Ecco come al Corteo di Napoli contro sanzioni e caro energia manderemo in tilt il sistema salvando famiglie e imprese.

Continuano le adesioni al corteo del 23 ottobre a Napoli contro le implicazioni della guerra e delle sanzioni per il nostro paese e quindi contro il caro energia. Hanno già aderito sindacati intercategoriali e associazioni che rappresentano interi comparti che rischiano di chiudere a causa del caro bollette, primi tra tutti i ristoratori, i panificatori della Campania ed i produttori di mozzarelle di bufale. Ma anche diversi partiti e movimenti del cosiddetto fronte anti sistema come Italexit del senatore Paragone, Alternativa del deputato Cabras, Ancora Italia. Siamo in attesa di conferma da parte di “Italia sovrana e popolare” di Marco Rizzo e Francesco Toscano, giusto per nominare i più noti.

Abbiamo promesso di dare soluzioni concrete per permettere ad aziende e famiglie che si sentono stritolate dal caro energia di poter tirare un sospiro di sollievo ricevendo gli strumenti per evitare ogni distacco energetico.

A questo proposito abbiamo concluso un tavolo di lavoro presso la sede della FISI (federazione italiana sindacato intercategoriale) per riprendere una iniziativa che la sigla sindacale aveva già lanciato unitamente all’associazione (Ali) avvocati liberi italiani, dal titolo “Pago solo il giusto”, in risposta ai rincari energetici che mettono a dura prova la tenuta economica di imprese e famiglie. Una iniziativa unica nel suo genere ma che si è rivelata estremamente efficace come dimostrato dal segretario FISI, Ciro Silvestri, perché prende spunto dalla possibilità di utilizzare una delibera dell’Autority dell’energia che consente l’apertura di un contenzioso sui costi addebitati.
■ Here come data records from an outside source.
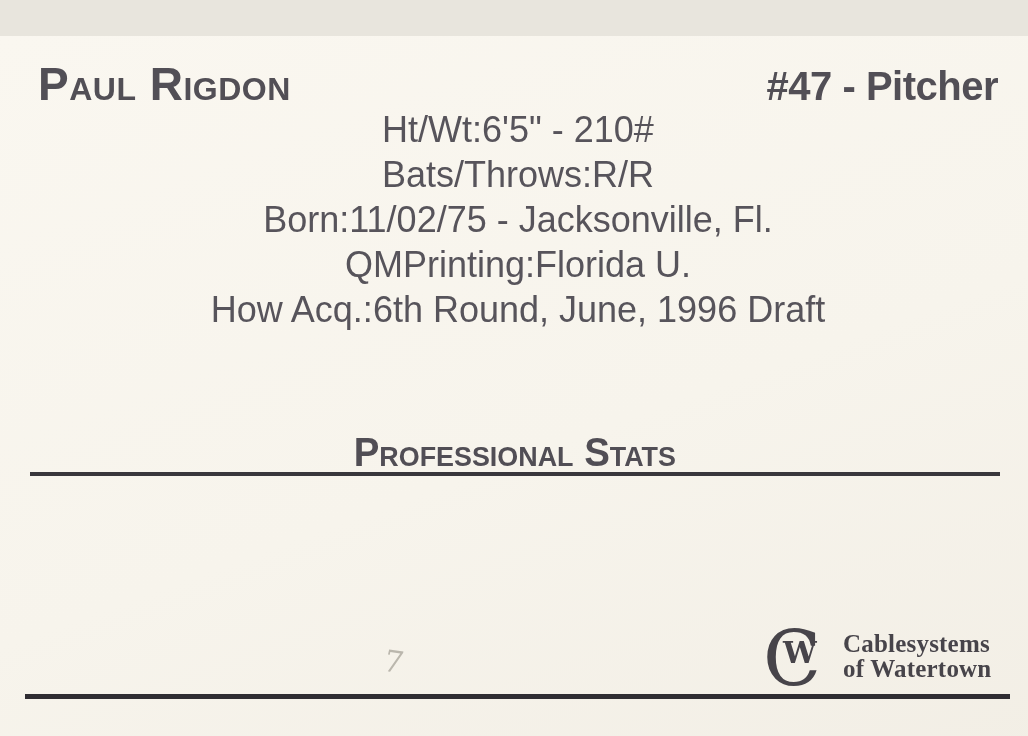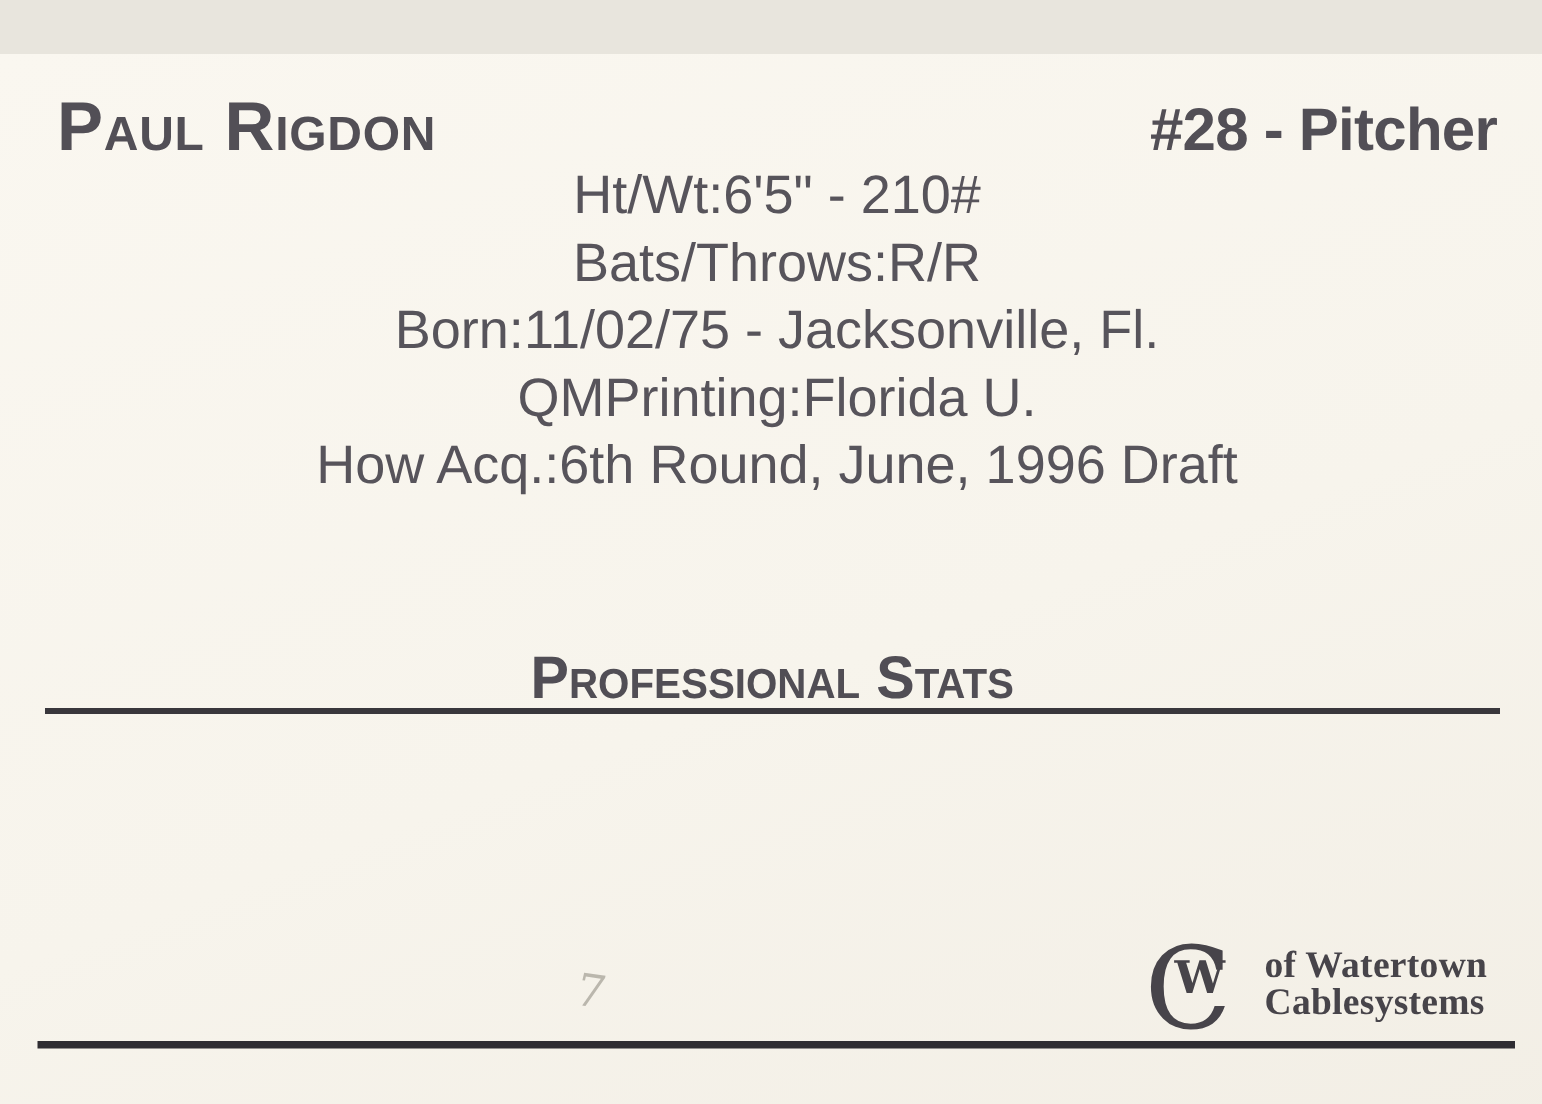"#28 - Pitcher" div.player-number { text: 28 -> 47 }
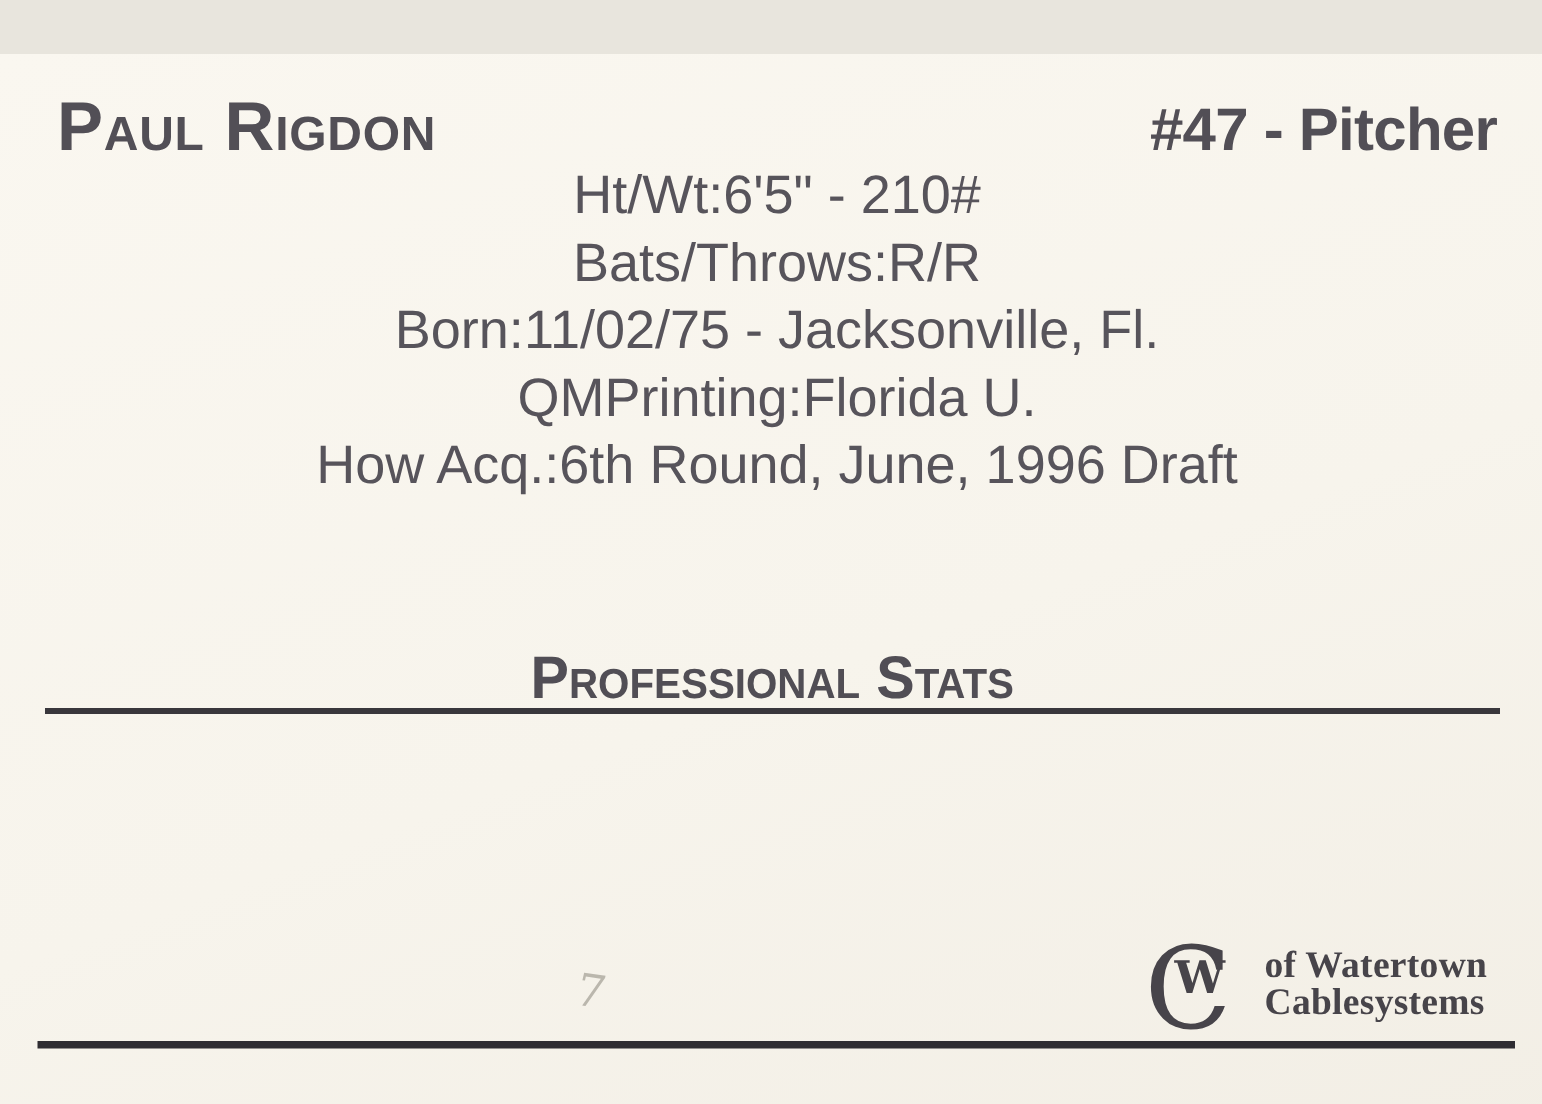"of Watertown" div { order: before "Cablesystems" -> after "Cablesystems" }
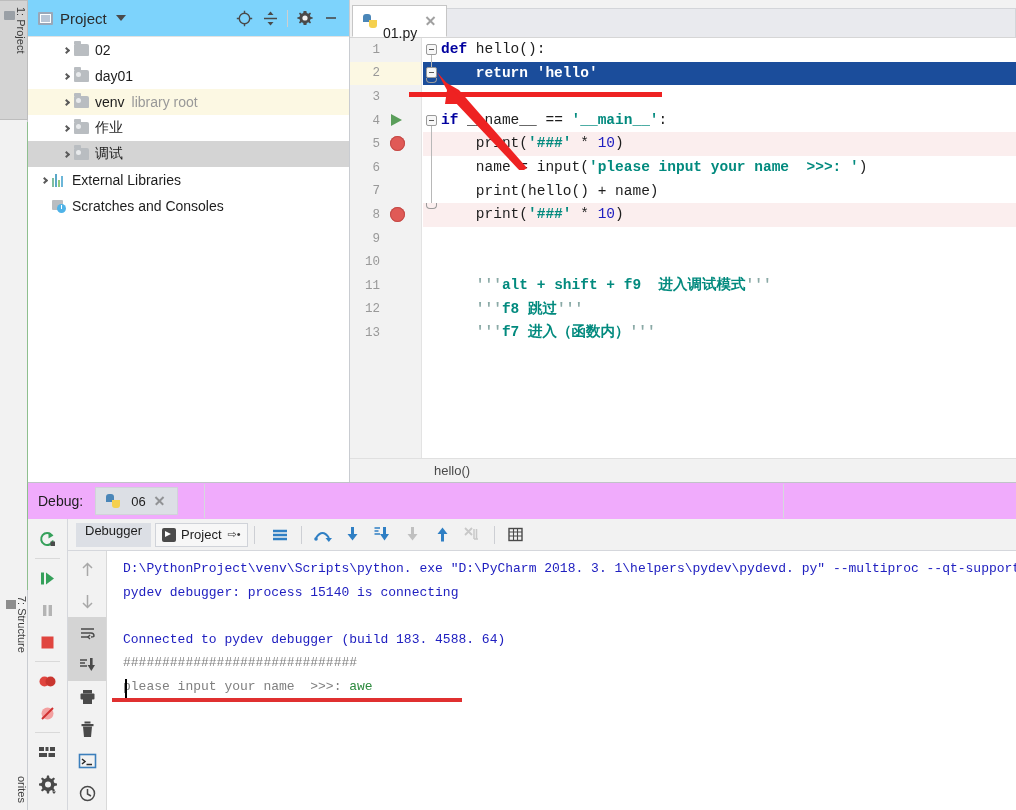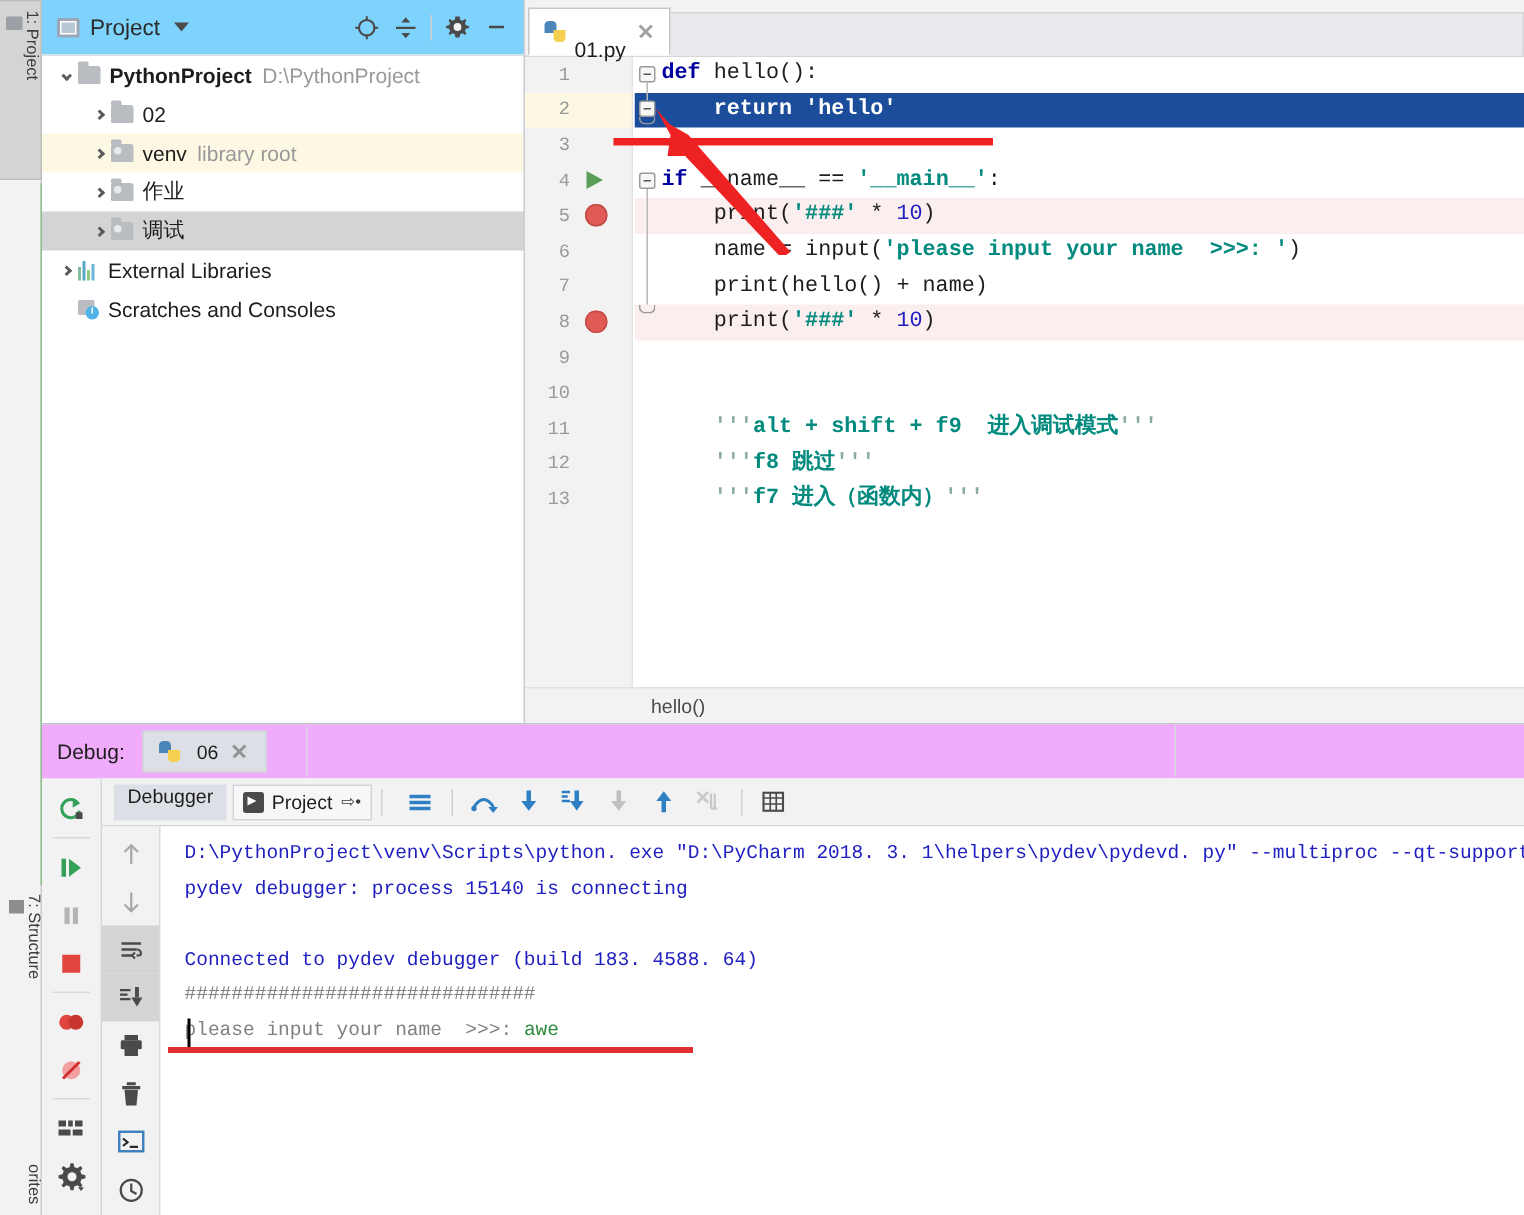"PythonProject" div.trow { html: <div> <span> <span></span> </span> <span></span> <span>PythonProject</span> <span>D:\PythonProject</span> </div> -> none }
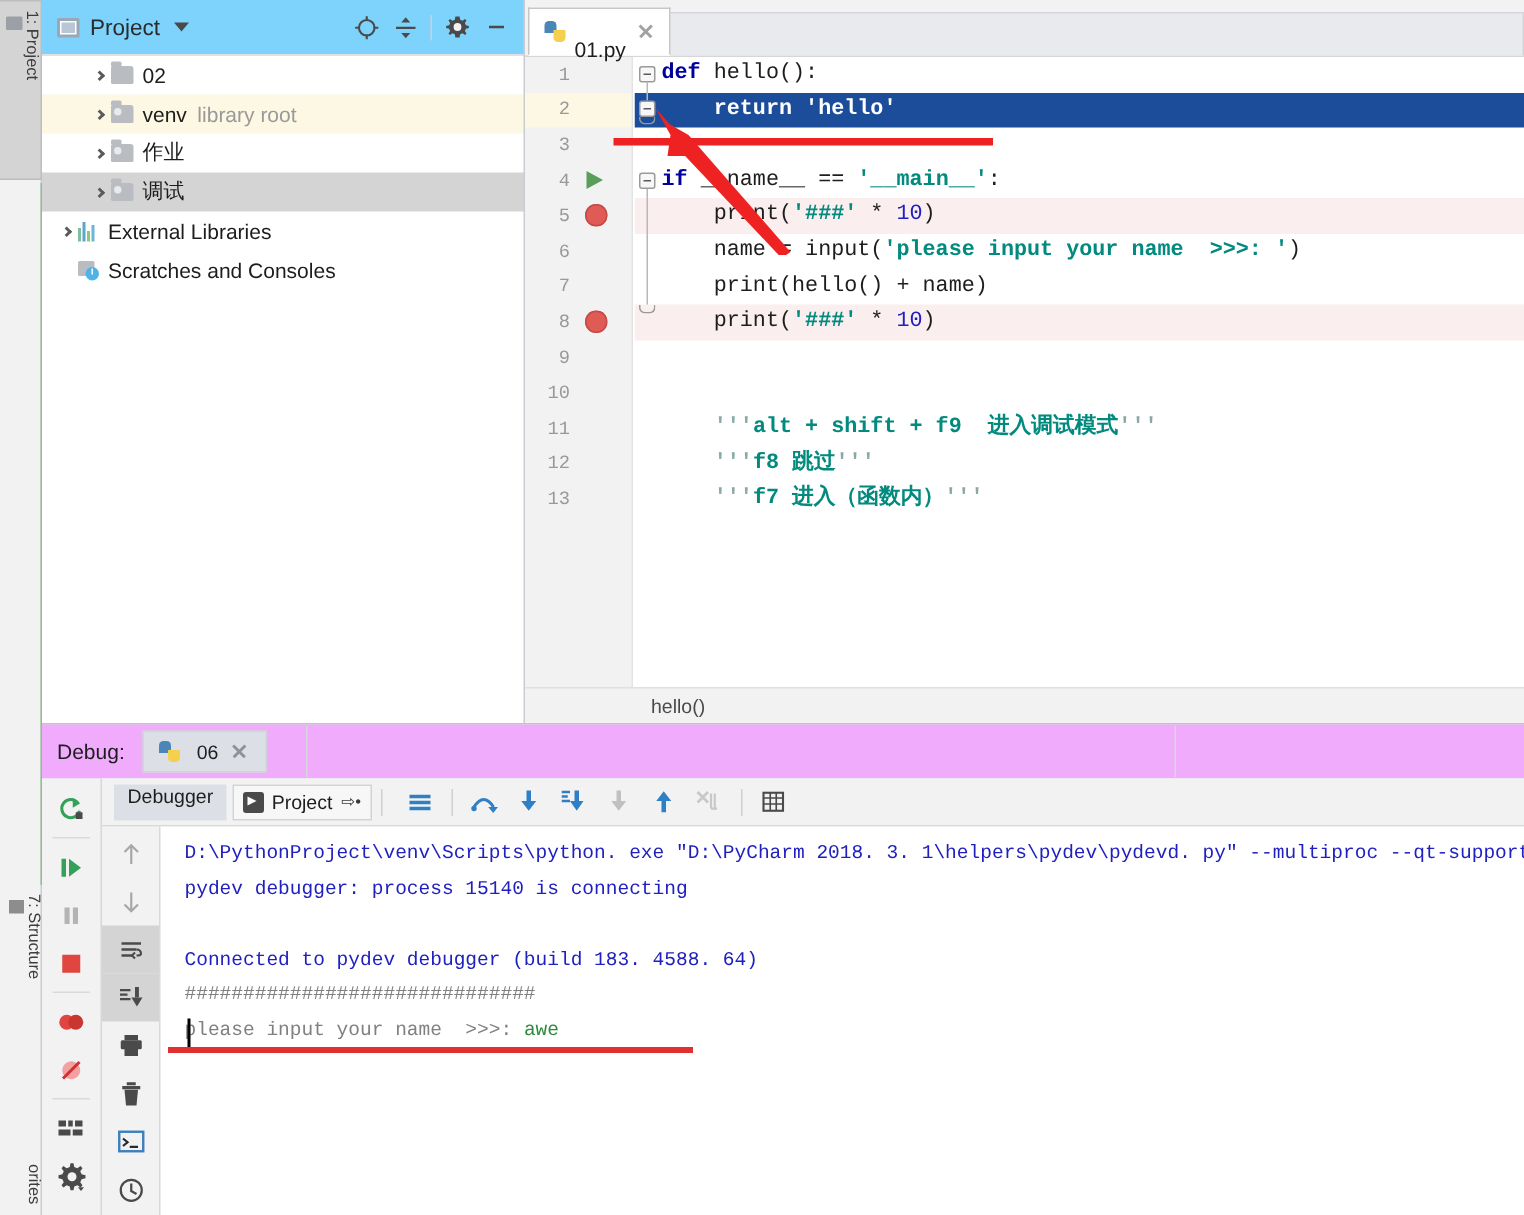"day01" div.trow { html: none -> <div> <span> <span></span> </span> <span></span> <span>day01</span> </div> }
Traendo vantaggio dal fatto che durante il periodo di verifica di legittimità delle fatture non sarà possibile per gli enti distributori, avviare azioni di distacco dalla rete o di depotenziamento della fornitura.

Sono state approntate da un pool di legali tutte le comunicazioni necessarie da notificare agli enti interessati e alla fine del corteo del 23 ottobre, verranno consegnati i moduli a tutti i partecipanti e spiegate le modalità di azione. Ovviamente la chiave di volta è quella di far arrivare un numero di istanze ai distributori – attraverso la replica della manifestazione di Napoli in tutta Italia – tale da rallentare di mesi l’intero processo di verifica. Questo ci darà il tempo e permettetemi di dire, l’energia, per attuare la seconda fase della nostra operazione in difesa di famiglie e imprese che riguarda l’imposizione di un tetto al costo della bolletta energetica, che andrà ricalcolato in base a quello che era il costo unitario al kWh rilevato prima dell’inizio delle speculazioni sulla borsa di Amsterdam. Da qui il nome dell’iniziativa: Io pago il giusto.

Gli italiani devono poter pagare i consumi ma non le speculazioni. Costi che invece verranno ribaltati sulla BCE chiamata ad un “Whatever it takes” contro le speculazioni energetiche con dei bond appositamente emessi ad interessi zero. Ovviamente serve l’adesione di tanti per mandare in tilt questo sistema. Ma non credo che imprenditori, artigiani e lavoratori abbiano altra scelta.

Vi aspettiamo allora in Piazza del Gesù a Napoli il 23 ottobre alle ore 10.45.